For this assignment, I chose to analyze Victorian mystery novels through Lexos. The novels I am analyzing are:
- The Hounds of Baskerville by Sir Arthur Conan Doyle (British)
- The Moonstone by Wilkie Collins (British)
- The Mysterious Affair at Styles by Agatha Christie (American)
- The Mystery of Edwin Drood by Charles Dickens (British)
- The Strange Case of Dr. Jekyll and Mr. Hyde by Robert Louis Stevenson (Scottish)
- The Notting Hill Mystery by Charles Felix/Charles Warren Adams (UK)
- A Study in Scarlet by Sir Arthur Conan Doyle (British)
- The Lady in White by Wilkie Collins (British)
- Lady Audley’s Secret by Mary Elizabeth Braddon (UK)
- The Mystery of a Hansom Cab by Fergus Hume (Australian)
- Martin Hewitt, Investigator by Arthur Morrison (British)
- The Big Bow Mystery by Israel Zangwill (British)
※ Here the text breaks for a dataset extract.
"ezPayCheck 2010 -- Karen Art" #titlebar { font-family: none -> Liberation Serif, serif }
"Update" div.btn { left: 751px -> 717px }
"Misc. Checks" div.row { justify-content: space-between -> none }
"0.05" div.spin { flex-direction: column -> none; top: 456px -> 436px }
Initial scrubbing without stop or keep words produced generally expected results. The two Doyle books and the two Collins books were grouped together as expected. Also as expected, Agatha Christie’s American-published novel was very radically different from all the rest. Interestingly enough, however, is the fact that Hume’s Hansom Cab mystery inserts itself in the middle of all the British writers, despite being an Australian novel. It is also closely paired with Braddon’s Lady Audley’s Secret, a British novel that was written as a very sensationalist mystery. This tells me that it is possible that Hume and Braddon had similar writing styles despite different countries of origin.
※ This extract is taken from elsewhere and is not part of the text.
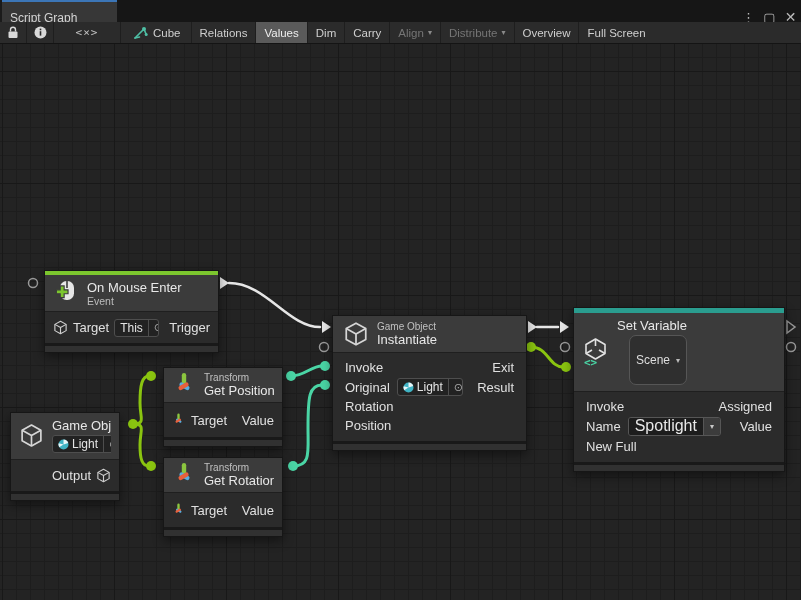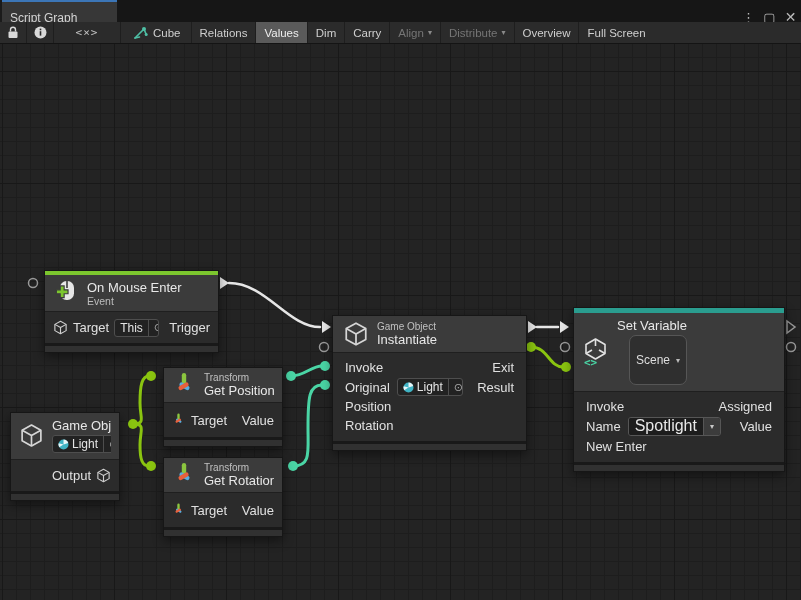"Position" div.n-row { order: before "Rotation" -> after "Rotation" }
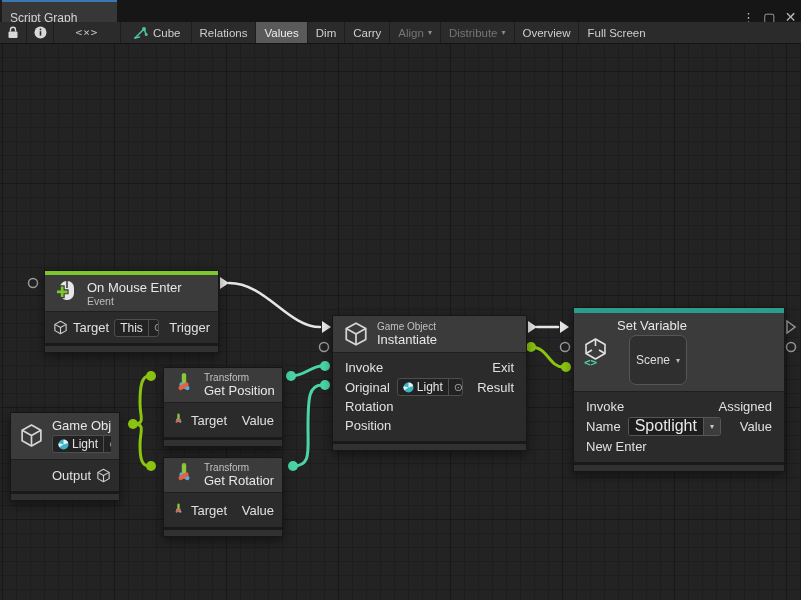"New Enter" span { text: Enter -> Full }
When scrubbed for all stop words, the order the novels appeared changed radically. Doyle and Collins still had books paired, but now Morrison’s Martin Hewitt is paired with Zangwill’s The Big Bow Mystery. This can possibly allude to the fact that both Zangwill and Morrison are known as “slum writers.” That is, they were well-known for writing books about the English slums, despite also having mystery works as seen in this post. I find it most interesting that Dickens, a writer also known for his writing about the English slums, was nowhere near Morrison and Zangwill on this dendogram. Instead, Lexos chose to place Dickens next to the Collins books and the lone Stevenson book. A possible explanation for Dickens’ close proximity to Collins is that the two were known to be good friends in life, and thus could have possibly adapted each other’s writing style. As expected, however, Christie’s Styles is still the primary outlier in the group.
The final dendogram shows the texts if the prior NLTK stop words list was instead made a keep words list. As expected, both the Doyle and Collins books stayed together. In addition, the Braddon and Hume novels were once again placed next to each other. This, again, points to a possible close relationship in writing style, perhaps due to one novel being a “foreign” novel and the other being written as a sensationalist novel. The most stark change is the fact that Christie’s mystery novel is now no longer the primary outlier of the rest of the books. This honor now belongs to Zangwill.